A thorough understanding of this dynamism is crucially important, especially if our educated lot are going to inculcate criticality in their sociopolitical strategies to defeat the regime at the helm of power that continues to wreak havoc. Power and privilege must be challenged in awate.com like spaces where the seeds of self-liberation need to be sown. These seeds of criticality have components of culture and the psychological makeup that breeds them. Gordon (2014)5 illustrates this notion rather succinctly: “To understand behavior one has to understand it in relation to those social structures that are part of the context in which behavior develops and exists…it is necessary to study human intention and human agency – that is, the actions of humans – as they are mediated by these social structures. To do this requires that we heed context, perspective, and the dialectical interactions specific to the behaviors under study” (p. 313).

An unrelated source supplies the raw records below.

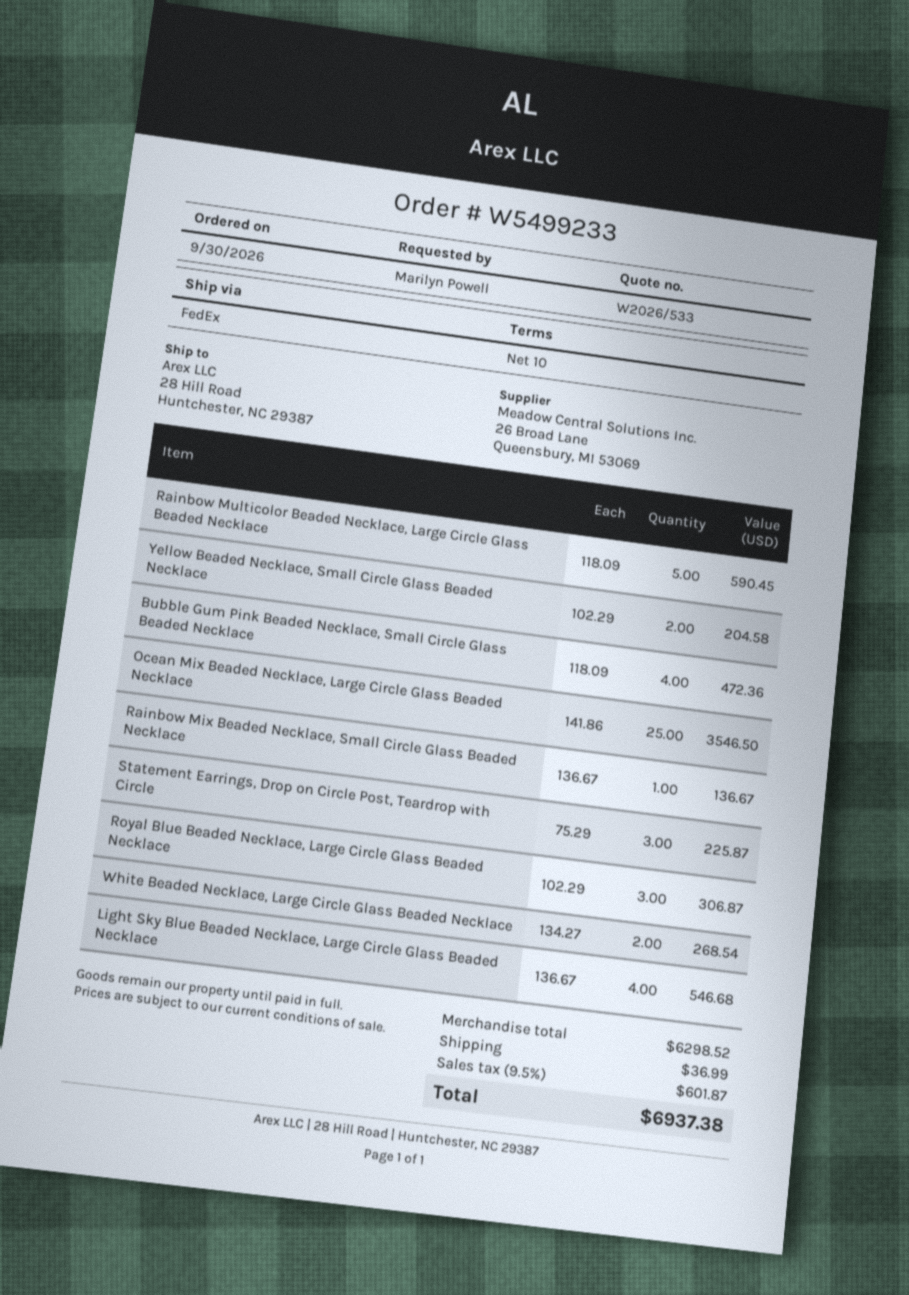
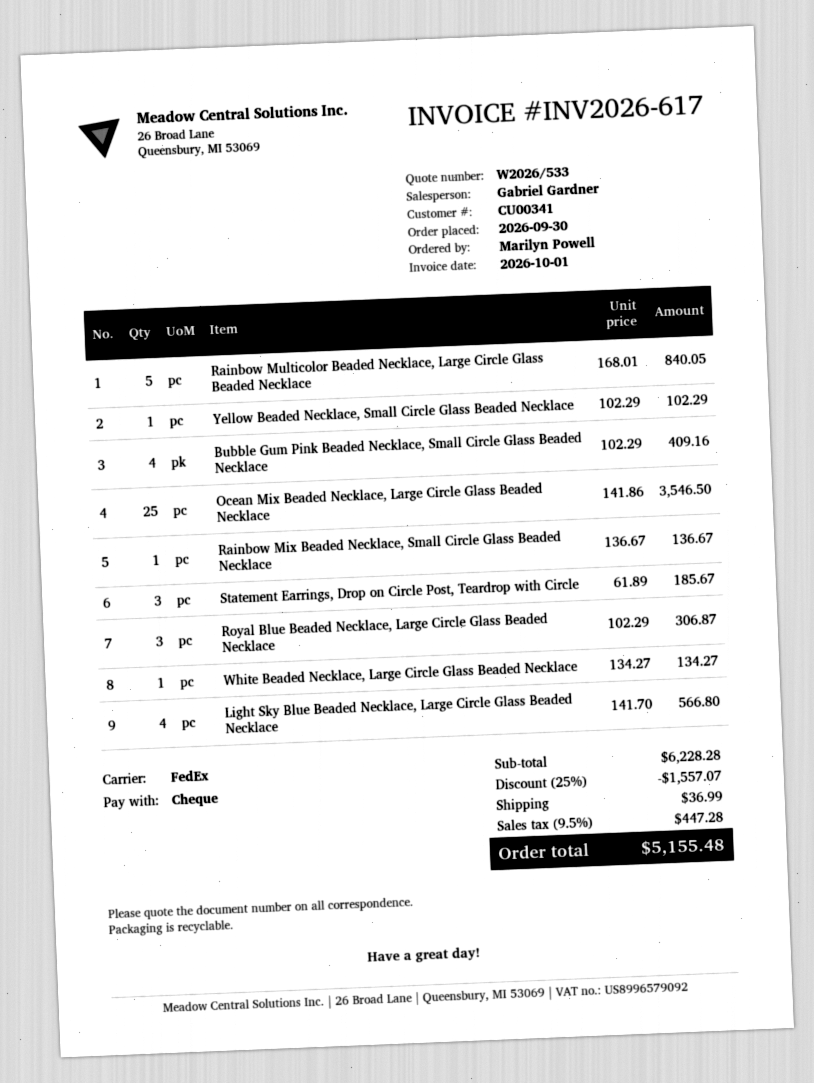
Rainbow Multicolor Beaded Necklace, Large Circle Glass Beaded Necklace: 5 x 118.09 = 590.45 -> 5 x 168.01 = 840.05
Yellow Beaded Necklace, Small Circle Glass Beaded Necklace: 2 x 102.29 = 204.58 -> 1 x 102.29 = 102.29
Bubble Gum Pink Beaded Necklace, Small Circle Glass Beaded Necklace: 4 x 118.09 = 472.36 -> 4 x 102.29 = 409.16
Statement Earrings, Drop on Circle Post, Teardrop with Circle: 3 x 75.29 = 225.87 -> 3 x 61.89 = 185.67
White Beaded Necklace, Large Circle Glass Beaded Necklace: 2 x 134.27 = 268.54 -> 1 x 134.27 = 134.27
Light Sky Blue Beaded Necklace, Large Circle Glass Beaded Necklace: 4 x 136.67 = 546.68 -> 4 x 141.70 = 566.80
subtotal: 6298.52 -> 6228.28
discount: none -> 25% = 1557.07
tax: 9.5% = 601.87 -> 9.5% = 447.28
total: 6937.38 -> 5155.48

All these and more are re-conceptualized in Tappan’s (2006)6 “Reframing internalized oppression and internalized domination: From the psychological to the sociocultural”, in which a step-by-step intellectual journey is meticulously constructed to show why both of the twin concepts of “internalized oppression and internalized domination” ought to be replaced. According to Tappan, the twin concepts, “appropriation of oppression and appropriation of domination” (pp. 2115-2144), have dynamism to them that would give room for growth. If you’ve come this far reading my entry, blessings, but I am way beyond my word-limit here.